The first six parts of the oratorio were then premiered in their final orchestrated version on September 7, 1974 at the Humanité press festival in Paris , and shortly afterwards (1975) after the end of the Greek military dictatorship in Athens . The world premiere of the complete work took place on April 4, 1981 in East Berlin .

The first performance of Canto General in Chile took place after the end of the military dictatorship in April 1993 in the Teatro Monumental in Santiago under the direction of the composer and Franz-Peter Müller-Sybel and with the soloists Arja Sajonmaa and Petros Pandis.

To the music

In contrast to the film music for The Invisible Rebellion , Theodorakis does not try to imitate the South American instrumental sound in the Canto General . Rather, he uses his own socially motivated tonal language, which is rooted in traditional Greek music , which is also expressed in the use of the bouzouki in the orchestra. The work is kept in a simple, triad-oriented harmony and impresses with its rhythm , which takes up many models from Greek dances.

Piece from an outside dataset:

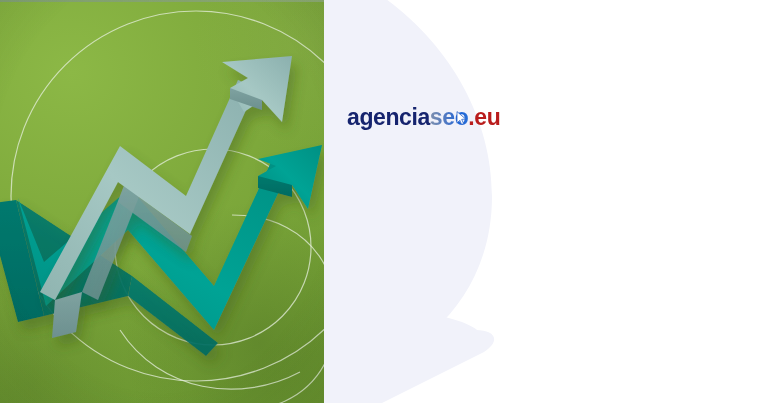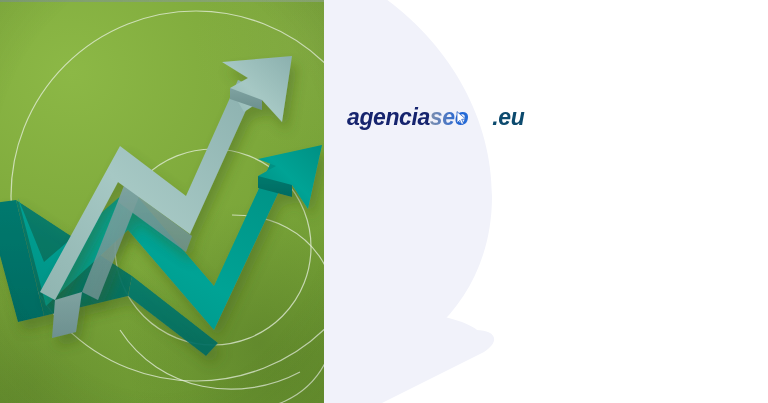"agencia" .content-panel { font-style: italic -> none }
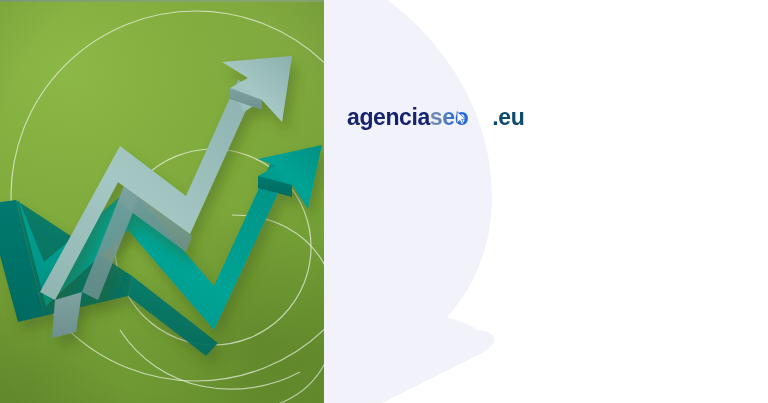".eu" .logo-eu { color: #0c4a6e -> #b91c1c; margin-left: 24px -> none }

While the large texts of the Canto General are to be regarded as the choirs of an oratorio and are particularly effective due to their monumentality, the lyrical element predominates in the later completed, chorale-like smaller parts.


  1. Algunas bestias - Some animals
  2. Voy a vivir (1949) - I will live
  3. Los libertadores - The Liberators
  4. A mi partido - To my party
  5. Lautaro - Lautaro
  6. Vienen los pájaros - The birds appear
  7. Sandino - Sandino
  8. Neruda Requiem Aeternam - Requiem for Neruda (poem by Mikis Theodorakis)
  9. La United Fruit Co.- The United Fruit Co.
  10. Vegetaciones - plant kingdoms
  11. Amor América (1400) - Love of America
  12. A Emiliano Zapata - On Emiliano Zapata
  13. América insurrecta (1800) - Insurgent America

Duration: approx. 110 minutes


Mezzo-soprano , baritone , choir , 3 bouzoukis (or flutes ), percussion (5 players), 3 guitars , 2 pianos , electric bass (or double bass )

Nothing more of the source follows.